Each line below with the word "font" needs to be copied.
══ INPUT
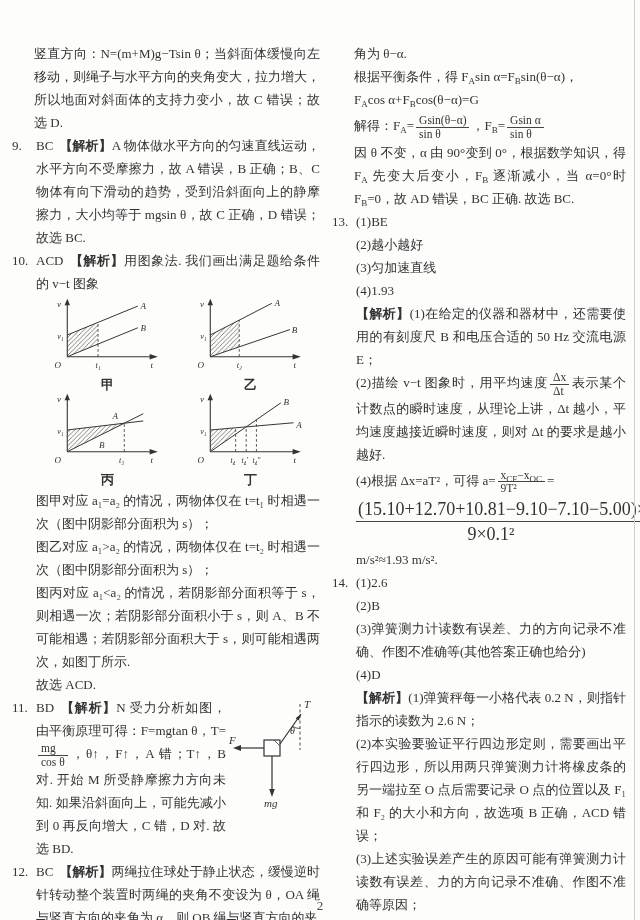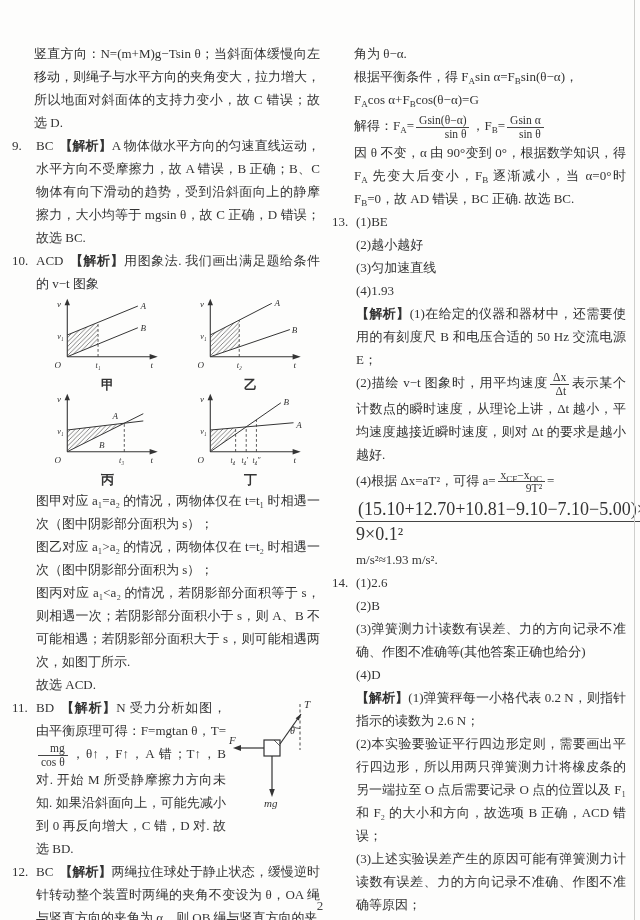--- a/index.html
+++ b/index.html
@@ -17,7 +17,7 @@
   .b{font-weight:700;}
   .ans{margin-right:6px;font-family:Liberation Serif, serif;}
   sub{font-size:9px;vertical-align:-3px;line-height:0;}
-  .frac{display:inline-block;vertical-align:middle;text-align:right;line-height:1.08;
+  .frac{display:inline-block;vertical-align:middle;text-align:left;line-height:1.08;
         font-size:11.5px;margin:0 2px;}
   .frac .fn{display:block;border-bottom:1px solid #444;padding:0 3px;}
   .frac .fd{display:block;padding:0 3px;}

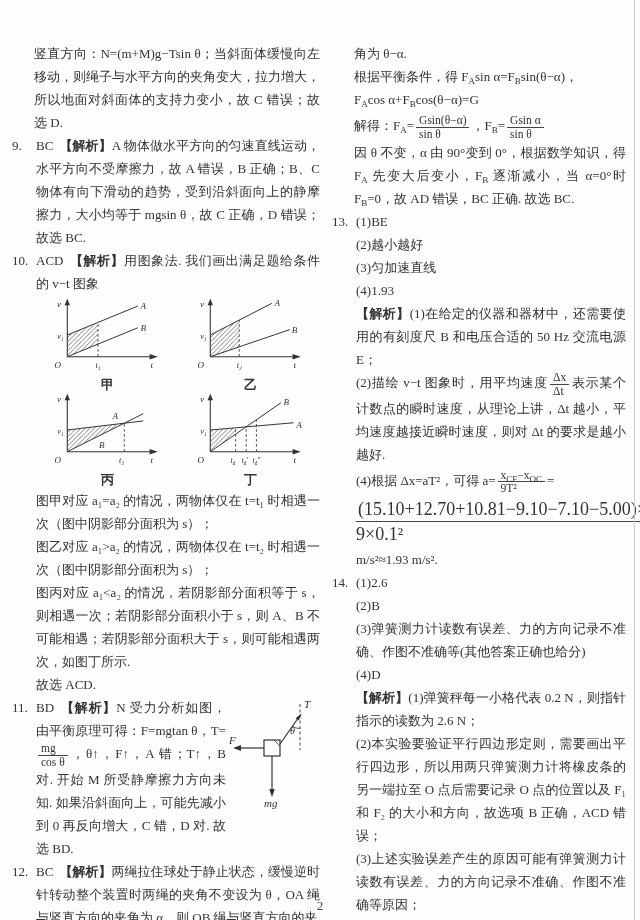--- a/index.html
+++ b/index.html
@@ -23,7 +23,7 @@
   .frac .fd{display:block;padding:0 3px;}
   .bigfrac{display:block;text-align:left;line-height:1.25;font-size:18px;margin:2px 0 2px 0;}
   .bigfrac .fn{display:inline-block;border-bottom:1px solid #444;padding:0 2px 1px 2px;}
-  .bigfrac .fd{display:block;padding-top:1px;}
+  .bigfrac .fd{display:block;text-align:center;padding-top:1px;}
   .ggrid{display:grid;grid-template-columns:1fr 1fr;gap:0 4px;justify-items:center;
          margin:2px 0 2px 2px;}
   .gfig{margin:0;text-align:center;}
════
### TASK RESULT
   .b{font-weight:700;}
   .ans{margin-right:6px;font-family:Liberation Serif, serif;}
   sub{font-size:9px;vertical-align:-3px;line-height:0;}
         font-size:11.5px;margin:0 2px;}
   .bigfrac{display:block;text-align:left;line-height:1.25;font-size:18px;margin:2px 0 2px 0;}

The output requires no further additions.